── Listed records ──

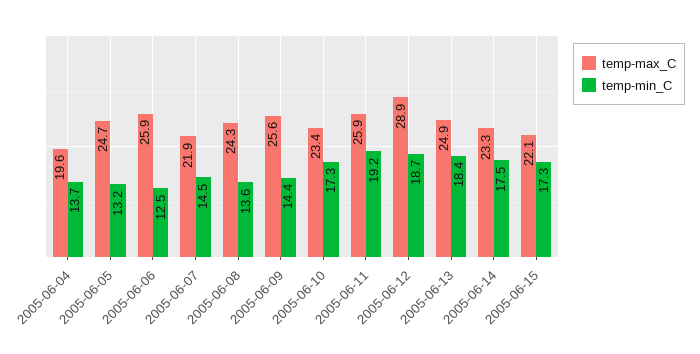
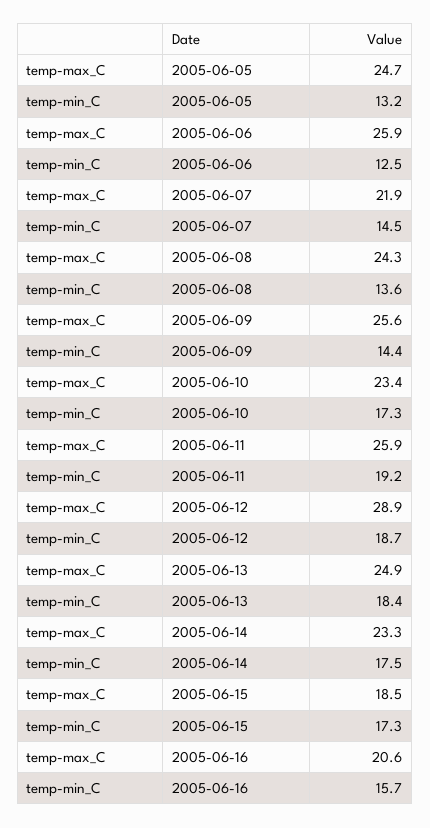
temp-max_C, 2005-06-04: 19.6 -> none
temp-min_C, 2005-06-04: 13.7 -> none
temp-max_C, 2005-06-15: 22.1 -> 18.5
temp-max_C, 2005-06-16: none -> 20.6
temp-min_C, 2005-06-16: none -> 15.7

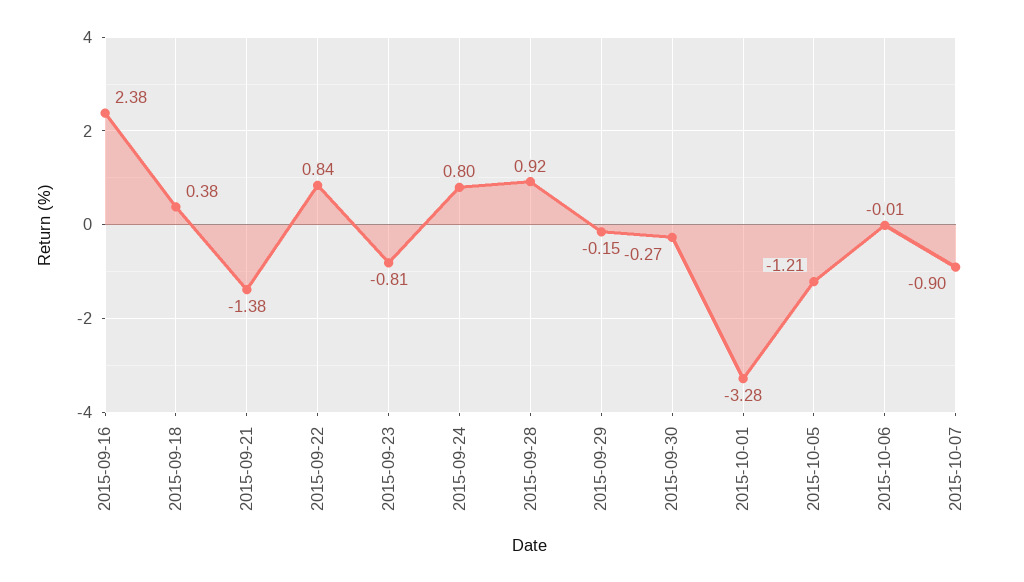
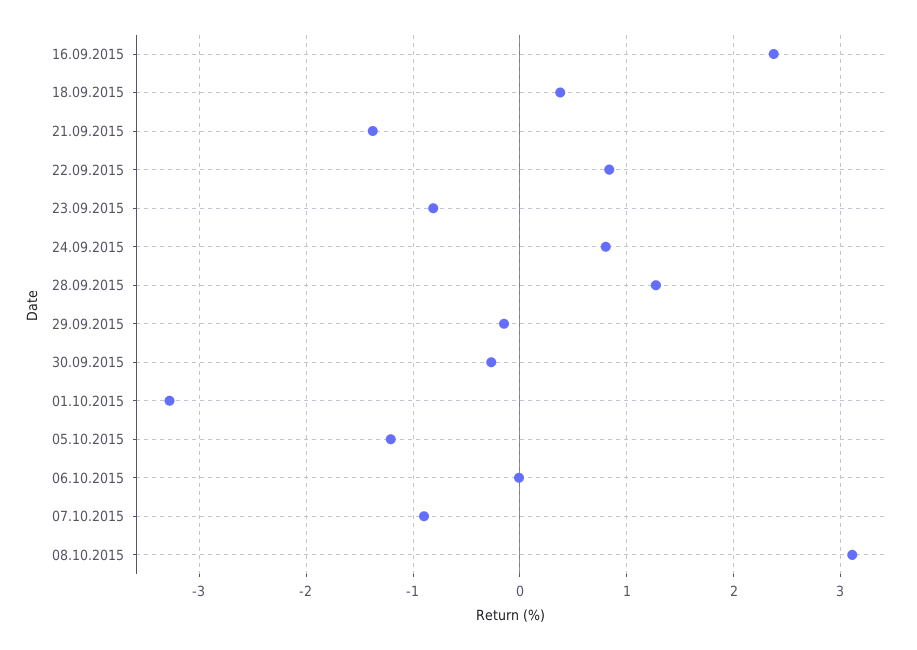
2015-09-28: 0.92 -> 1.3
08.10.2015: none -> 3.1

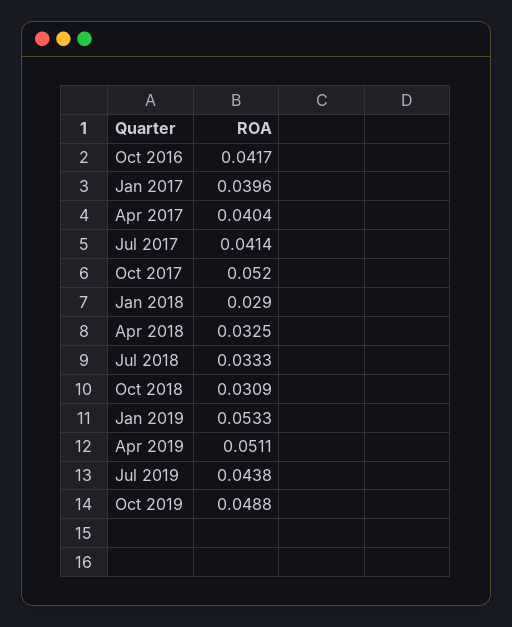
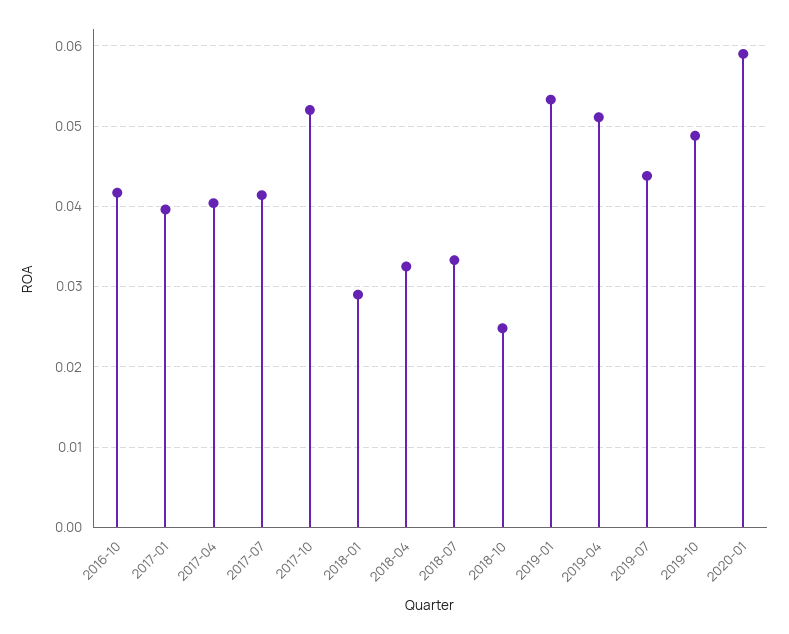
Oct 2018: 0.0309 -> 0.025
2020-01: none -> 0.059

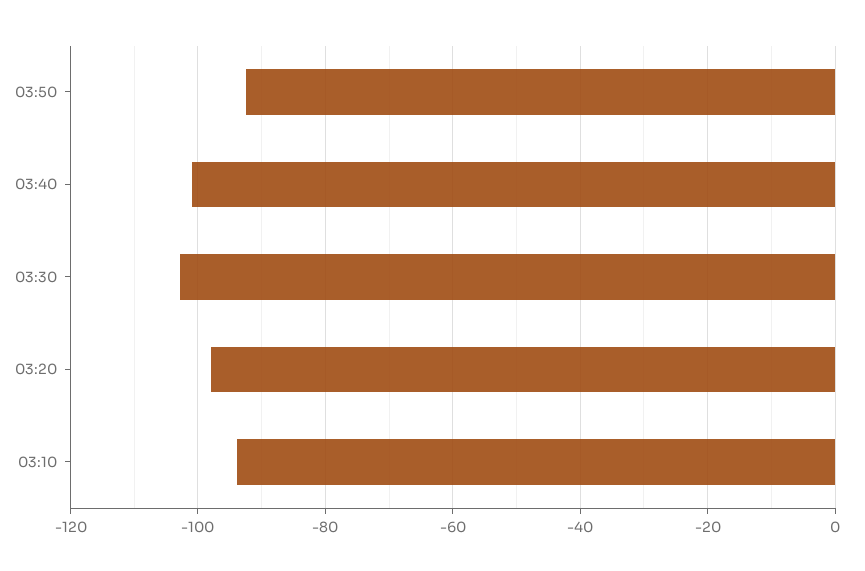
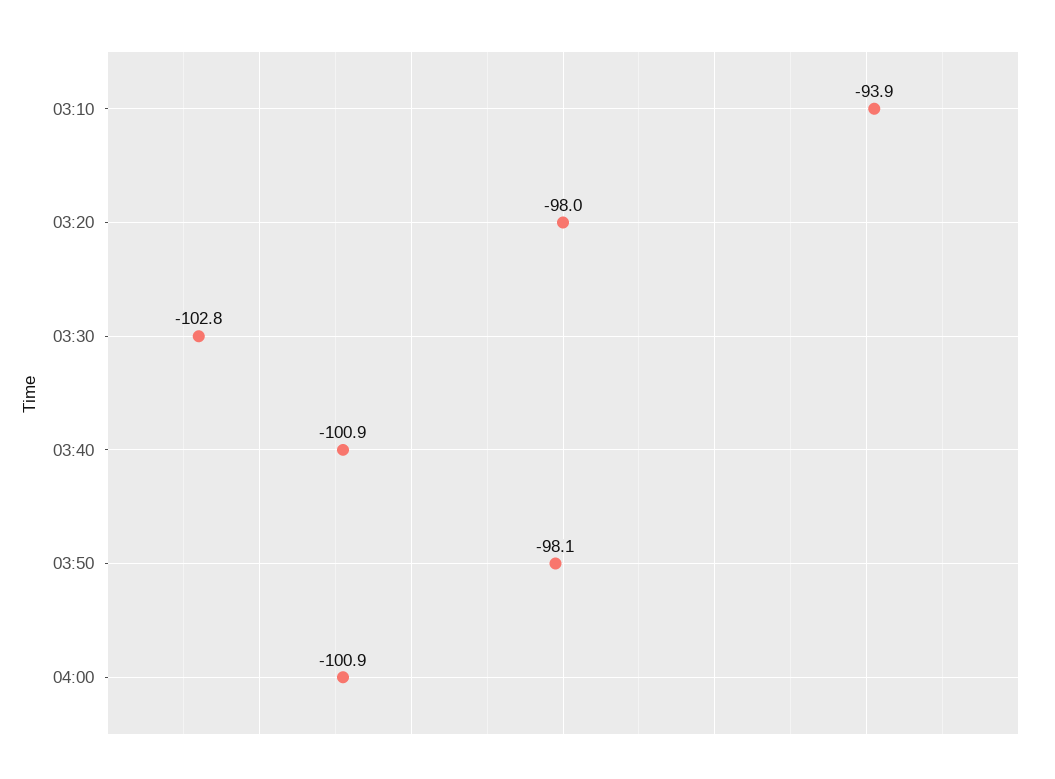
03:50: -92 -> -98.1
04:00: none -> -100.9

───

> **Problem requirements**:
Check every line of the data above for the string "temp", and copy those that have it.

> **Response to the task**:
temp-max_C, 2005-06-04: 19.6 -> none
temp-min_C, 2005-06-04: 13.7 -> none
temp-max_C, 2005-06-15: 22.1 -> 18.5
temp-max_C, 2005-06-16: none -> 20.6
temp-min_C, 2005-06-16: none -> 15.7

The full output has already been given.